Go through the data below and copy each line where the word "height" occurs.

━━━ The data ━━━

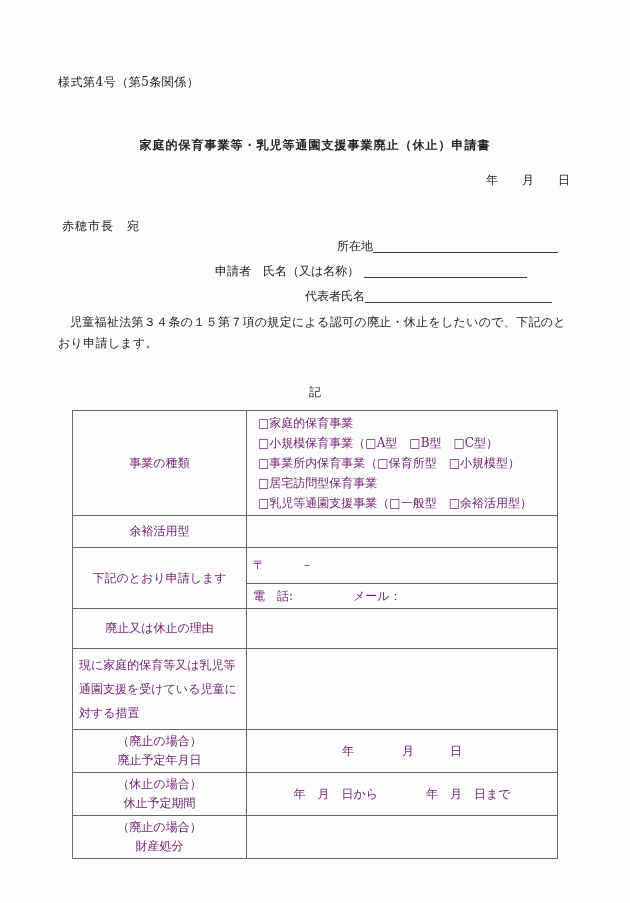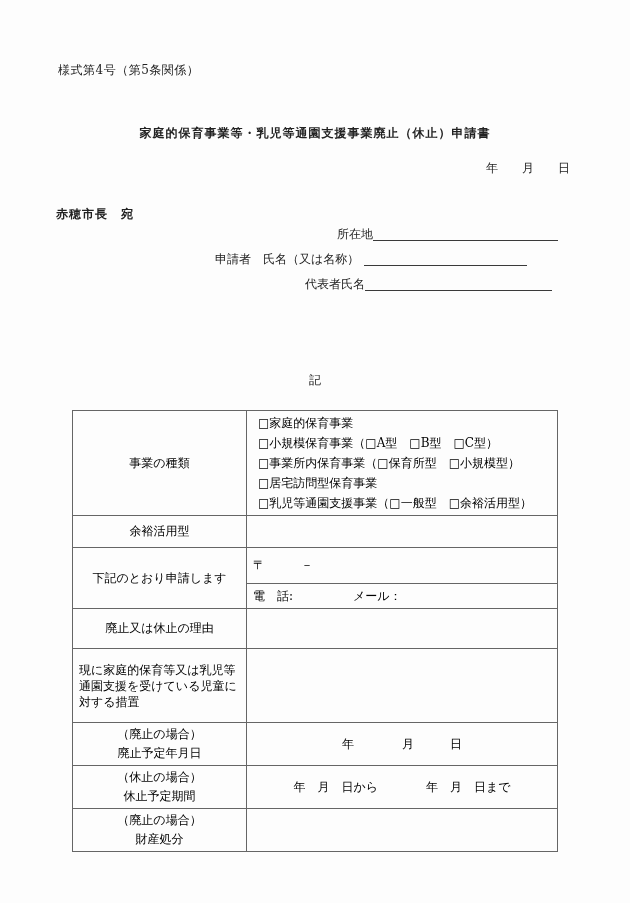--- a/index.html
+++ b/index.html
@@ -9,7 +9,7 @@
     font-family:"DejaVu Serif","Liberation Serif",serif;
     color:#222; font-size:12px; overflow:hidden;
   }
-  .abs { position:absolute; white-space:nowrap; }
+  .abs { position:absolute; white-space:nowrap;margin-top:12px; }
   .form-number { left:58px; top:62px; letter-spacing:0.5px; }
   .title-row { left:0; top:125px; width:630px; text-align:center; letter-spacing:1px;font-weight:bold; }
   .date-line { top:160px; right:60px; }

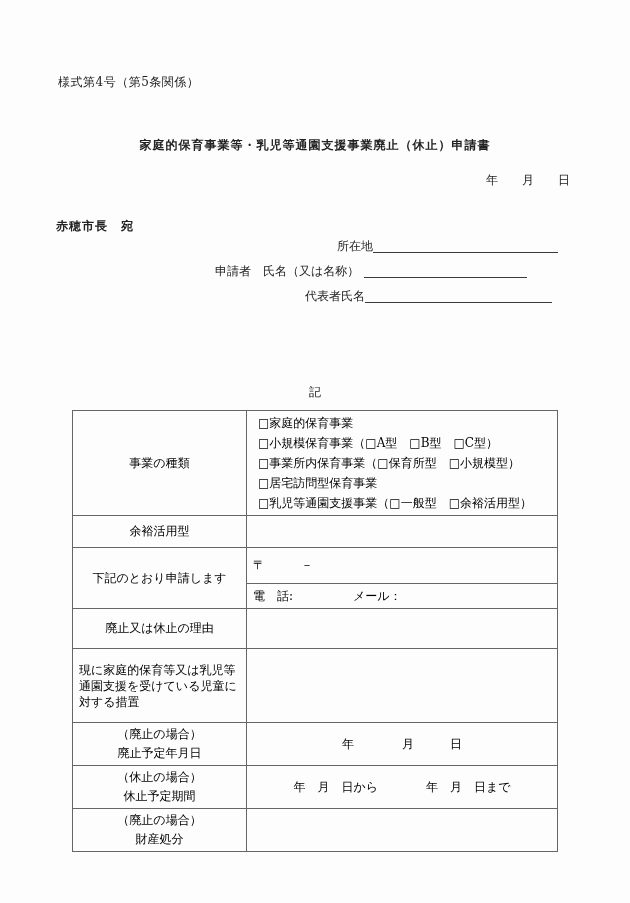--- a/index.html
+++ b/index.html
@@ -13,7 +13,7 @@
   .form-number { left:58px; top:62px; letter-spacing:0.5px; }
   .title-row { left:0; top:125px; width:630px; text-align:center; letter-spacing:1px;font-weight:bold; }
   .date-line { top:160px; right:60px; }
-  .addressee { left:56px; top:206px; letter-spacing:1px;font-weight:bold; }
+  .addressee { left:62px; top:206px; letter-spacing:1px; }
   .applicant-label { left:215px; top:251px; }
   .app-row { white-space:nowrap; }
   .app-row-address { left:337px; top:226px; }

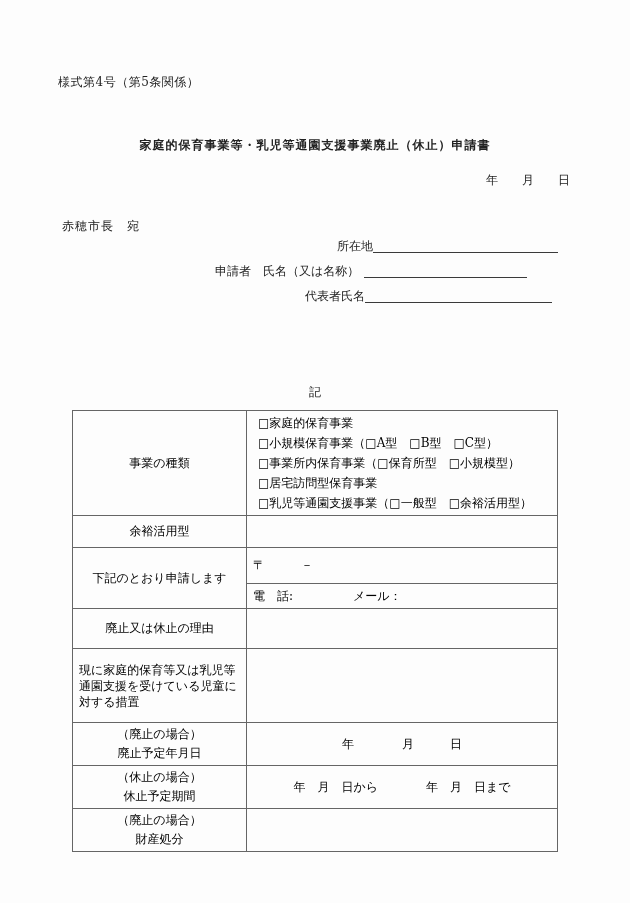--- a/index.html
+++ b/index.html
@@ -71,6 +71,7 @@
     <span>代表者氏名</span><span class="fill-line line-rep"></span>
   </div>
 
+  <div class="body-paragraph">児童福祉法第３４条の１５第７項の規定による認可の廃止・休止をしたいので、下記のとおり申請します。</div>
 
   <div class="abs record-mark">記</div>
 

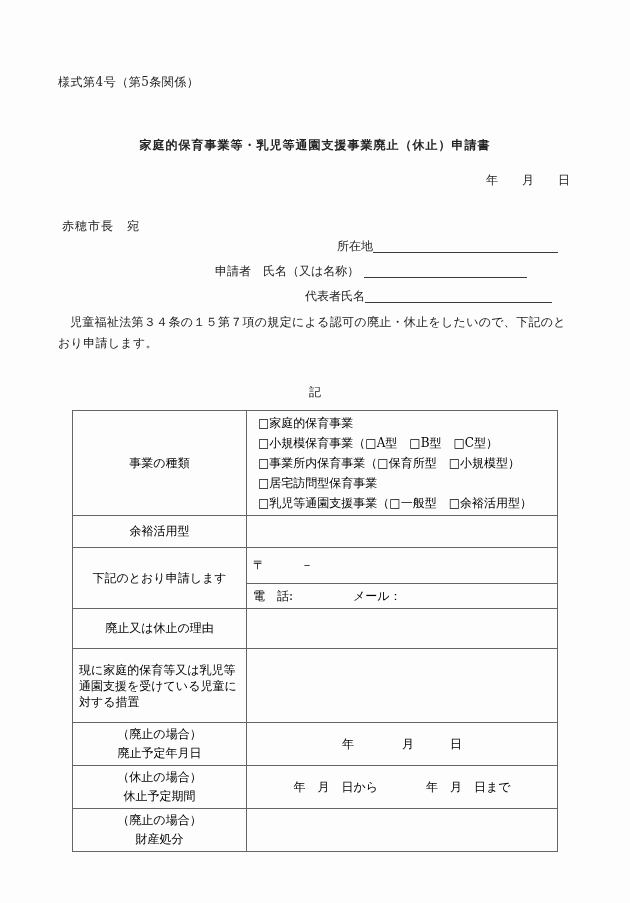--- a/index.html
+++ b/index.html
@@ -32,7 +32,7 @@
     position:absolute; left:72px; top:410px; width:486px;
     border-collapse:collapse; table-layout:fixed;
   }
-  .form-table td { border:1px solid #666; font-size:12px; color:#000000; vertical-align:middle; }
+  .form-table td { border:1px solid #666; font-size:12px; color:#701a75; vertical-align:middle; }
   .col-label { width:174px; }
   .label-cell { text-align:center; padding:2px 6px; line-height:19px;margin-left:48px; }
   .label-cell-left { text-align:left; vertical-align:middle; padding:4px 6px; line-height:16px; white-space:normal; }

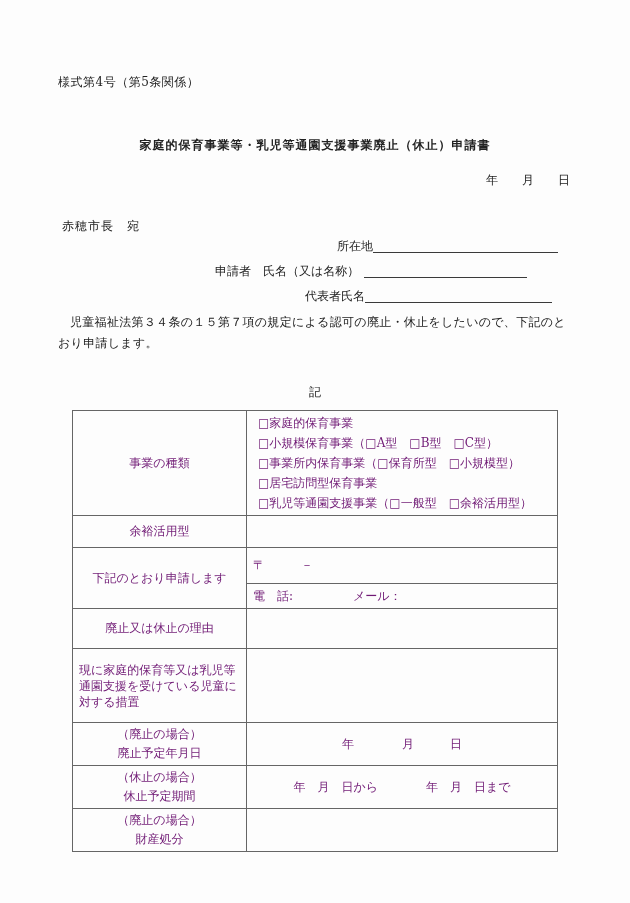--- a/index.html
+++ b/index.html
@@ -35,7 +35,7 @@
   .form-table td { border:1px solid #666; font-size:12px; color:#701a75; vertical-align:middle; }
   .col-label { width:174px; }
   .label-cell { text-align:center; padding:2px 6px; line-height:19px;margin-left:48px; }
-  .label-cell-left { text-align:left; vertical-align:middle; padding:4px 6px; line-height:16px; white-space:normal; }
+  .label-cell-left { text-align:left; vertical-align:middle; padding:4px 6px; line-height:24px; white-space:normal; }
   .options-cell { padding:2px 0 2px 11px; vertical-align:middle; }
   .options-cell div { line-height:20px; white-space:nowrap; }
   .postal-cell { vertical-align:top; padding:4px 6px; }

━━━

Result of the exercise
   .label-cell { text-align:center; padding:2px 6px; line-height:19px;margin-left:48px; }
   .label-cell-left { text-align:left; vertical-align:middle; padding:4px 6px; line-height:16px; white-space:normal; }
   .label-cell { text-align:center; padding:2px 6px; line-height:19px;margin-left:48px; }
-  .label-cell-left { text-align:left; vertical-align:middle; padding:4px 6px; line-height:16px; white-space:normal; }
+  .label-cell-left { text-align:left; vertical-align:middle; padding:4px 6px; line-height:24px; white-space:normal; }
   .options-cell div { line-height:20px; white-space:nowrap; }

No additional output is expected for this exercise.